Deploying IoT remote sensors

Mounting the hardware for the Honeysuckle Hill weather gateway. Credit: The Quoin team.

This LoRaWAN gateway has a range of up to 10km. Credit: The Quoin team.

This bushfire sensor combines an atmospheric CO2 sensor with a fuel flammability sensor. Credit: The Quoin team.

Honeysuckle Hill gateway complete. Credit: The Quoin team.

This weather station tells us Stocker's Bottom's temperature, humidity, barometric pressure, cumulative rainfall and wind direction. Credit: The Quoin team.

Technology

Weather stations
Soil sensors
Bushfire sensors
Fuel flammability sensors

Partner

Indicium Dynamics

Locations

Honeysuckle flats
Big Keys Hill
Stocker’s Bottom
The Quoin
Plateau
Penny Hill

Aim

Deploying environmental sensors across The Quoin to raise alerts for immediate action, inform the property’s ongoing management, understand whether our interventions are successful over time, and predict and prepare for changes in and to the landscape. 

Context

The best way to understand a landscape is through regular observation: checking the soil, measuring tree growth, watching for wildlife and gauging the temperature. In this ideal world, one person is responsible for this work, enabling them to become a single source of truth, building knowledge, spotting patterns and figuring out how changes in one ecosystem influence another.

Of course, this is not practical or efficient, especially when your property is 5,000 hectares in size. So, the next-best option is deploying a range of sensors to act as your digital proxies. 

Approach

To date, our deployed sensor network includes weather stations, soil moisture sensors, fuel flammability sensors and CO2 sensors. This network is enabled by three LoRaWAN gateways, each with a range of up to 10kms, receiving data from the solar-powered sensors and relaying the data to remote servers via the mobile phone network. We also have feral cat traps, with LoRaWAN sensors, so we know if they’ve been triggered. 

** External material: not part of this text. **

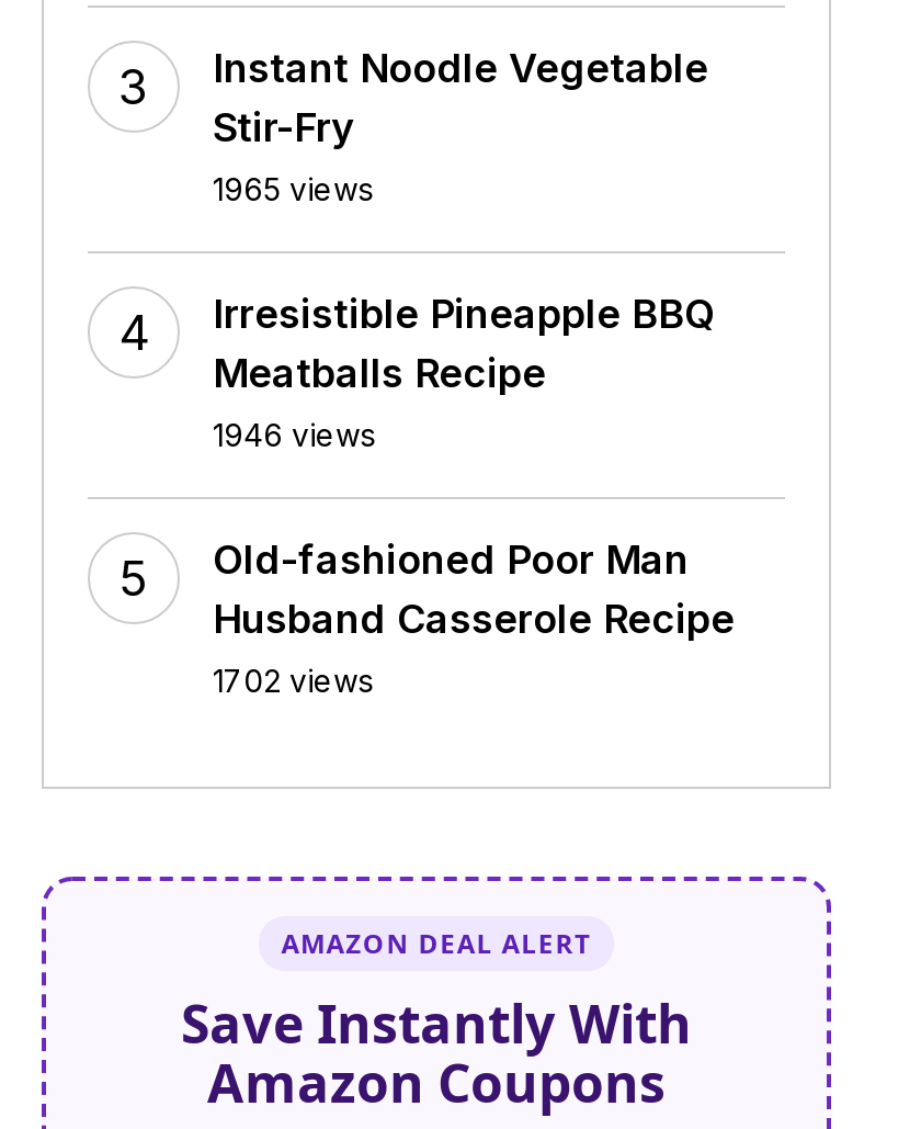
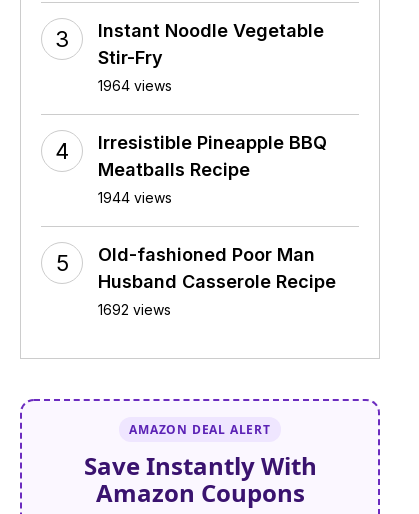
[213,169,373,206] 1965 views -> [98,76,172,94] 1964 views
[213,415,375,452] 1946 views -> [98,188,172,206] 1944 views
[213,661,373,698] 1702 views -> [98,300,171,318] 1692 views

Zooming in, our weather stations tell us the localised temperature, humidity, barometric pressure, cumulative rainfall and wind direction at indicative locations throughout the property. We co-locate a soil moisture and soil temperature sensor with each of our weather stations to create a more complete view of the environmental conditions. Localised climate monitoring informs the property’s management, and provides important context for research conducted on the property. For example, if our team is going to tackle an emerging weed challenge at Stocker’s Bottom, they can check if the wind speed is low enough for effective herbicide spraying without driving the 7km from the machinery shed to the field. 

Our three bushfire sensor sites combine an atmospheric CO2 sensor (with temperature, barometric pressure, and humidity), paired with a fuel flammability sensor. The fuel flammability sensors help us understand how much moisture remains in the woody debris of the forest floor: we plan to pair this understanding with the vapour pressure deficit (the difference between the amount of moisture that could be in the air, given barometric pressure and temperature, and the amount of moisture that is in the air on a given day) to predict the likelihood and severity of bushfires. 

Significance

The significance of all these sensors becomes obvious when you start to compare the data to identify localised weather systems throughout the landscape and map those in our digital twin. For example, wind is a huge driver of moisture loss and plant stress in this landscape, which is why no two of our weather stations are among similar landforms. Seeing how temperature, humidity, wind, rainfall, and soil conditions correlate across dissimilar areas of the property informs our understanding of environmental stresses on flora and fauna. 

Equally, these sensors will be invaluable in helping us to understand the context of the research results we’re seeing. We currently have 20 camera traps on rotation, and a research partner has a further 40. These cameras show the where, but overlaying highly localised weather patterns helps us consider the why. Our sensors aren’t just for historical analysis, they’re also used to raise alerts when action is required. Has a new restoration planting reached a dangerously low soil moisture level compared to the speed and temperature of the prevailing wind? If so, it might be time to fill up the water tanker and go give them a drink.

In the long term, we’ll be able to learn from this data too, by pattern-matching and creating predictions. We’ll know that a certain amount of localised rainfall near Stocker’s Bottom, when combined with certain levels of soil moisture, will likely cause flooding, just as we’ll be able to predict when will be the best time each year to manage weeds, build fences and conduct ecological burns. 

We can’t be everywhere all at once, but with our ever-increasing network of sensors, we can be where we’re needed.